Dibekulu is an economist by training. He holds an MSc in International Development Studies from Palacky University Olomouc, an MSc in Development Economics from the University of Clermont Auvergne, and an MSc in Economics, Finance, and International Integration from the University of Pavia. At Development Reimagined, he works as an Economist consultant. He has strong data analysis skills, with research interests centring around development finance, impact assessment, food security, and agricultural insurance.

OSARU OMOSIGHO

Research Analyst

Osaru is a health professional with an MSc in Health Systems Policy and an interest in women’s health and population management. At Development Reimagined, she applies her health sector experience to global health research and collating locally applicable development insights from China.

PIER FERDINANDO CINOTTO

Research Analyst

Ferdinando’s research at Development Reimagined is centred on South-South Cooperation dynamics, specifically on the analysis of Chinese investment and debt flows in Africa and their linkages to African industrialisation. He is currently a Yenching Scholar at Peking University, after having graduated from the University of Cambridge with an MPhil in Development Studies.

DAVID TINASHE NYAGWETA

Research Analyst

David is a Research and data analyst at Development Reimagined. His scholarly focus is mostly on interdisciplinary research in demographic economics and development with interests in migration, economic development and policy, education, health and subjective well-being. He is currently a PhD scholar at Nelson Mandela University from which he also holds B.com Economics and Statistics and M.com respectively.

IVORY KAIRO

Research Analyst Kenya

Ivory is a Kenyan lawyer with experience in policy research and analysis.

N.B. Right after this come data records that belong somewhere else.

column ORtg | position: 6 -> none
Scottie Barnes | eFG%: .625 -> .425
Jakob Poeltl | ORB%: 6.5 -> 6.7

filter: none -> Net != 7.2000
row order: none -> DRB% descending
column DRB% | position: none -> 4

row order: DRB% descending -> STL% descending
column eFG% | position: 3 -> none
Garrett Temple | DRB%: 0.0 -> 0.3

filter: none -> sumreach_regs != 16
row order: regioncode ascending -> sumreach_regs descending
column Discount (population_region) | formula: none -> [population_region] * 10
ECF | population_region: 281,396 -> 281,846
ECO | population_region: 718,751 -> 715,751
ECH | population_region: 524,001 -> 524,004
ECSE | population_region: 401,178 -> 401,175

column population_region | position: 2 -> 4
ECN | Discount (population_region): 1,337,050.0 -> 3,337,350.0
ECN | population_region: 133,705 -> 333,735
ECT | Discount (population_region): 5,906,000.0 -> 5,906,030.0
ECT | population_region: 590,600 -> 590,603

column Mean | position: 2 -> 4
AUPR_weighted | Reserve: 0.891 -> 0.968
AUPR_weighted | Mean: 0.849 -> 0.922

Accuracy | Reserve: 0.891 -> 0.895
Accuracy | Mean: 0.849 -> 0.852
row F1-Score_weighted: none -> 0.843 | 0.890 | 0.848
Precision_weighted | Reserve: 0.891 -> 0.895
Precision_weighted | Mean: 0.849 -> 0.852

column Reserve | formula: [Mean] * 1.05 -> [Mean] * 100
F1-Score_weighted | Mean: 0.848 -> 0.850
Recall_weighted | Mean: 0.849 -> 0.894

She also supports the communications team at DR. Ivory speaks English, Swahili and French.

JOY ENE

Research And Data Analyst China 

Joy Ene is a Research and Data Analyst at DR. Joy is passionate about African/global development, poverty eradication and trade policies between underdeveloped and developing countries. She is also a fourth-year student of International Economics and Trade at the  Liaoning University, Shenyang, China. She serves as the President of the Student Union, Liaoning University, International Students chapter.

CHENSI LI

Research Analyst 

Chensi Li is a research analyst. She has previously worked for local NGOs in Nigeria and Cameroon and think-tanks in China.  Her research areas include Sino-African relations, African foreign affairs, public diplomacy, state-building and national governance.